The construction we have given the act harmonizes it by leaving no redundant words in it and giving to the words used their well understood, and commonly accepted meaning.

It follows that the motion to quash the stay bond will be granted.






Dissenting Opinion

MoCULLOCII, C. J.,

(dissenting). The subject was dealt with by the lawmakers according to their unrestricted will, and there is no reason for attributing to them any intention other than that plainly expressed in the language of the statute. The statute in general terms declares the right of a judgment debtor to stay the judgment against him in all instances except those expressly mentioned, among others, “a judgment for personal injury or injuries resulting in death caused by neglect or default of another.” It seems to me that according to ordinary rules of interpretation the words “resulting in death” modify all that goes before on the subject embraced. It must- be and is conceded on all sides that the words ‘ ‘ caused by neglect or default of another” relate back to and modify all that goes before, and if that be true, the preceding words “resulting in death” must also modify the words “personal injury” as well as the words “injuries.” If the word “or” had been intended to disjoin the words “personal injury” from the word “injuries” so as to make the words “resulting in death” relate solely to the latter, then the words “caused by neglect or default of another” should also be so construed, but that would lead to an illogical result, and the mention of it shows, I think, that the construction given to the statute by the majority is incorrect.

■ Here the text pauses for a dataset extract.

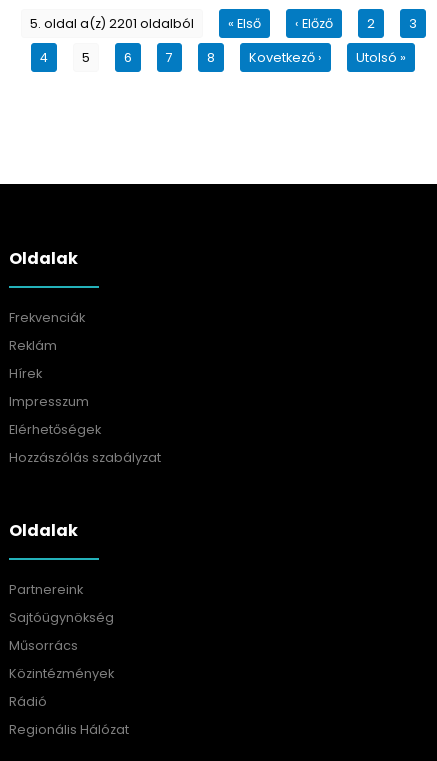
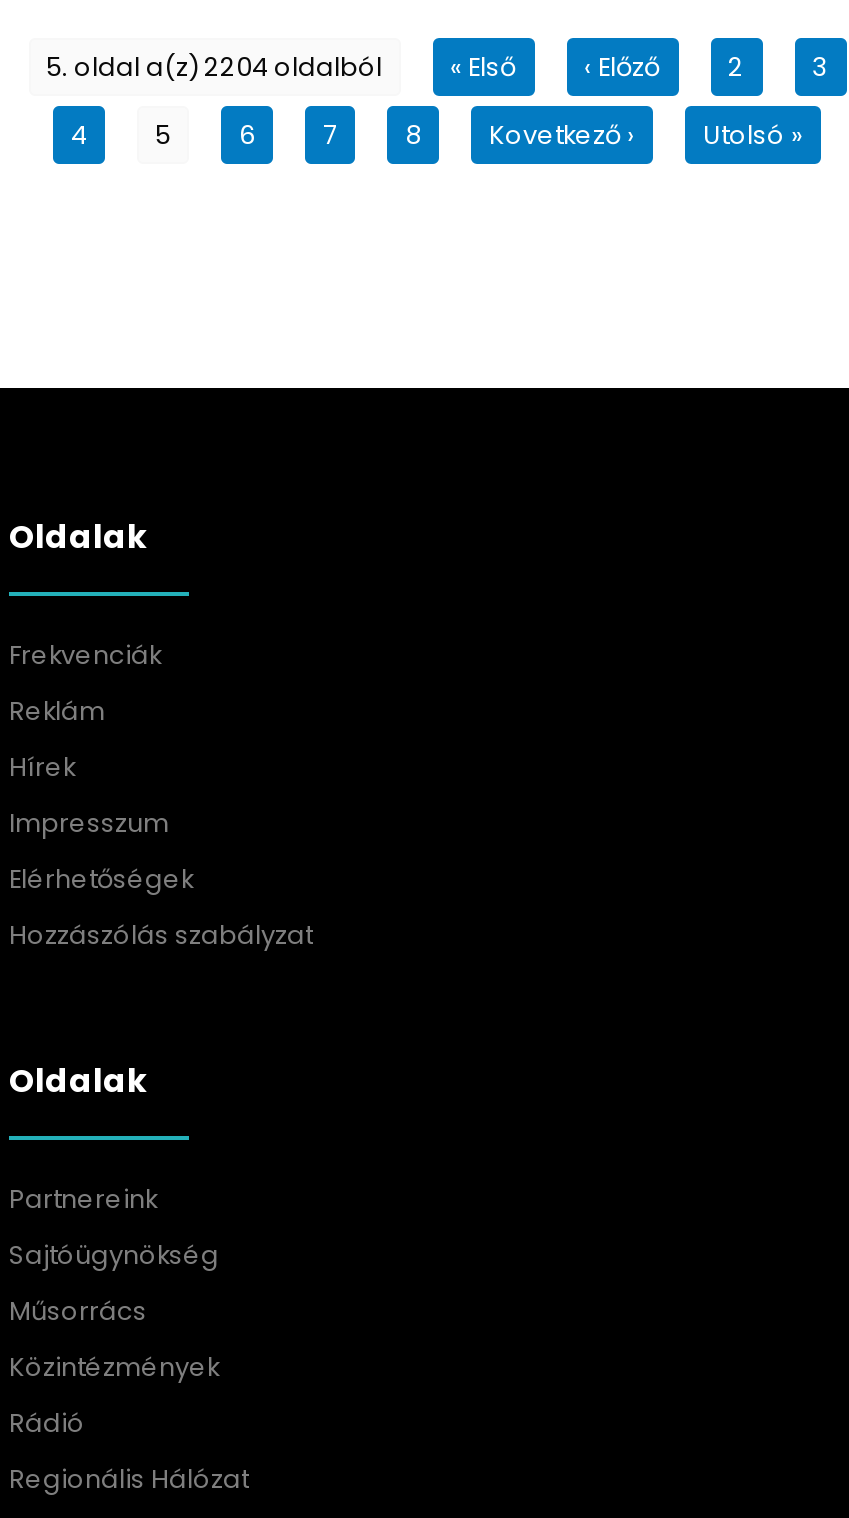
[30,15,194,32] 5. oldal a(z) 2201 oldalból -> [46,50,382,84] 5. oldal a(z) 2204 oldalból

It is plain to my mind that the framer of the statute meant to use the two words “injury’’ and “injuries” to denote singular and plural, unnecessary, it is true, but a form of expression often resorted to. There is nothing to indicate that the language used was meant in any technical sense, or -meant in any sense except that judgment for injury or injuries resulting in death caused by neglect or default of another should be exempted from the general operation of the statute. It is peculiar to assume that the framer of the statute intended to change the number from singular to plural in describing the two different kinds of judgments. Such is not the ordinary inference to draw from the use of both singular and plural numbers, for the natural drift of mind in framing a sentence is to follow the same form and continue the use of the number first adopted. It is more reasonable to suppose that it was meant to use the singular and plural with reference to the same subject, rather than that the different numbers should be used with reference to two different subjects.

Again, the contention adopted by the majority leads to the result, as is so forcefully said by counsel, that the word “personal” does not qualify the word “injuries” at all, and is limited in its operation to the word “injury.” It is hardly conceivable that the Legislature would have made such a distinction.

If it was intended to exempt two different kinds of judgments from the allowance of stay, as the majority now hold, that is to say recoveries of judgments by individuals for injuries to their own persons caused by the neglect or default of another, and judgments rendered in favor of the next of kin or the personal representatives of decedents for injuries caused by neglect or default of another which resulted in the death of such decedents, then much more explicit and appropriate language would have been used to express that meaning. The plain English of the clause is, I think, that all judgments for personal injuries resulting in death are within the exemption and that all others may be stayed. The framer of the statute had his own reasons for making the distinction in the kinds of judgments to be exempted from stay and it is not within our province to inquire into those reasons, for the legislative will on the subject is supreme, whether reasonably or arbitrarily exercised.

Mr. Justice SMITH concurs in these views.